More than half of Americans receive more money in various types of government transfer payments (Medicare, Medicaid, food stamps, Social Security) than they pay in federal taxes.1
According to a report released this year by the Congressional Budget Office, only the top two income quintiles in the United States pay more in taxes than they receive in government transfers.
Not surprisingly, the lowest income quintiles receive far more in transfers than they pay in taxes:
In the lowest quintile, households pay only $400 in taxes (as of 2014, the most recent data available) while receiving more than $16,000 in various types of tax-funded transfer payments.
The end result is households in the bottom three quintiles have higher incomes after taxes and transfers than they do before taxes and transfers:
The second-to-top quintile is slightly worse off after taxes and transfers, and the highest quintile is sizably worse off. In other words, the top two income quintiles are subsidizing the bottom three, and the advantage, proportionally speaking, gets larger as income goes down.

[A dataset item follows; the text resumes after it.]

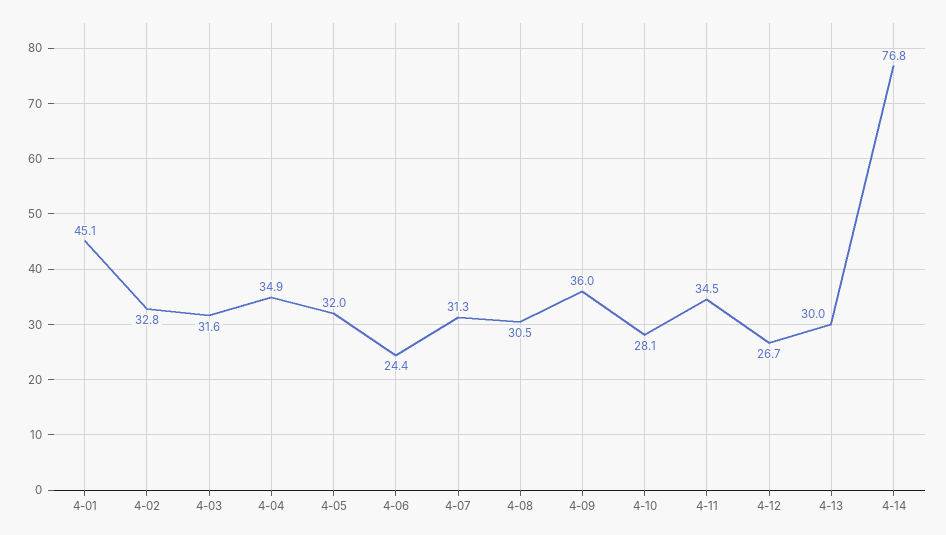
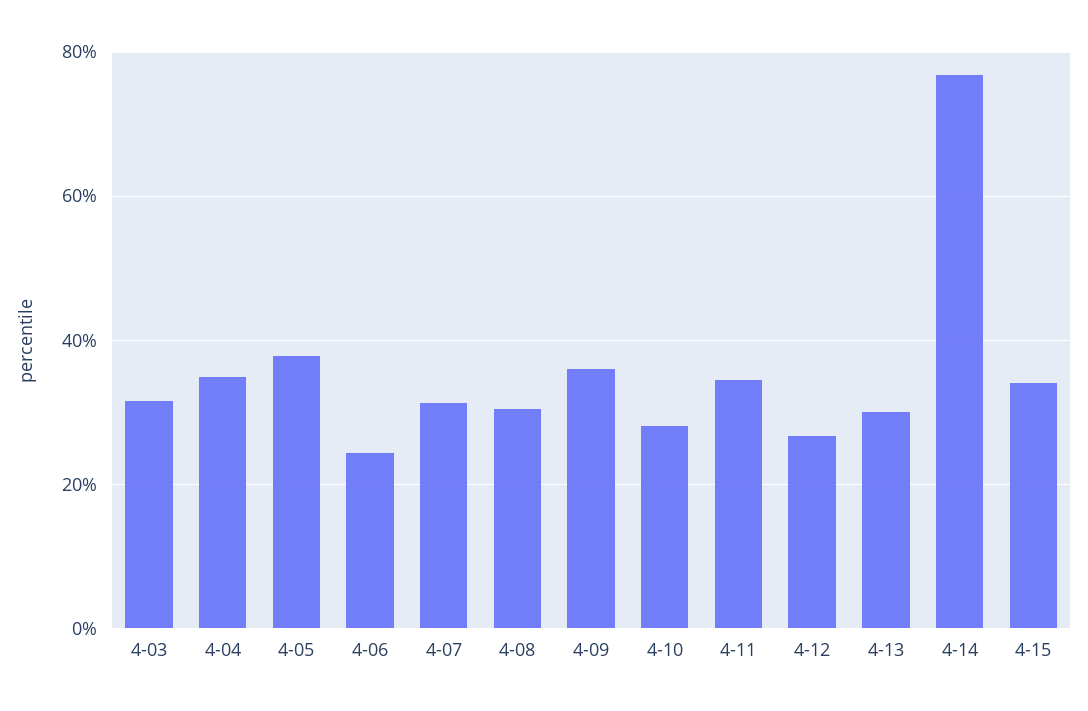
4-01: 45.1 -> none
4-02: 32.8 -> none
4-05: 32 -> 38
4-15: none -> 34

The Politics of a Majority on the Dole
The political implications of this are considerable. As Ludwig von Mises once noted, once we get to the point that a majority of the voting population receives more in benefits than it pays in taxes, then voters will demand more and more wealth be transferred to them through government programs. It will then become politically necessary to extract larger and larger amounts of wealth from a minority in order to subsidize the majority.
Market economics will become less and less popular because the voters will have realized they can — in the words of James Bovard — "vote for a living" instead of work for a living.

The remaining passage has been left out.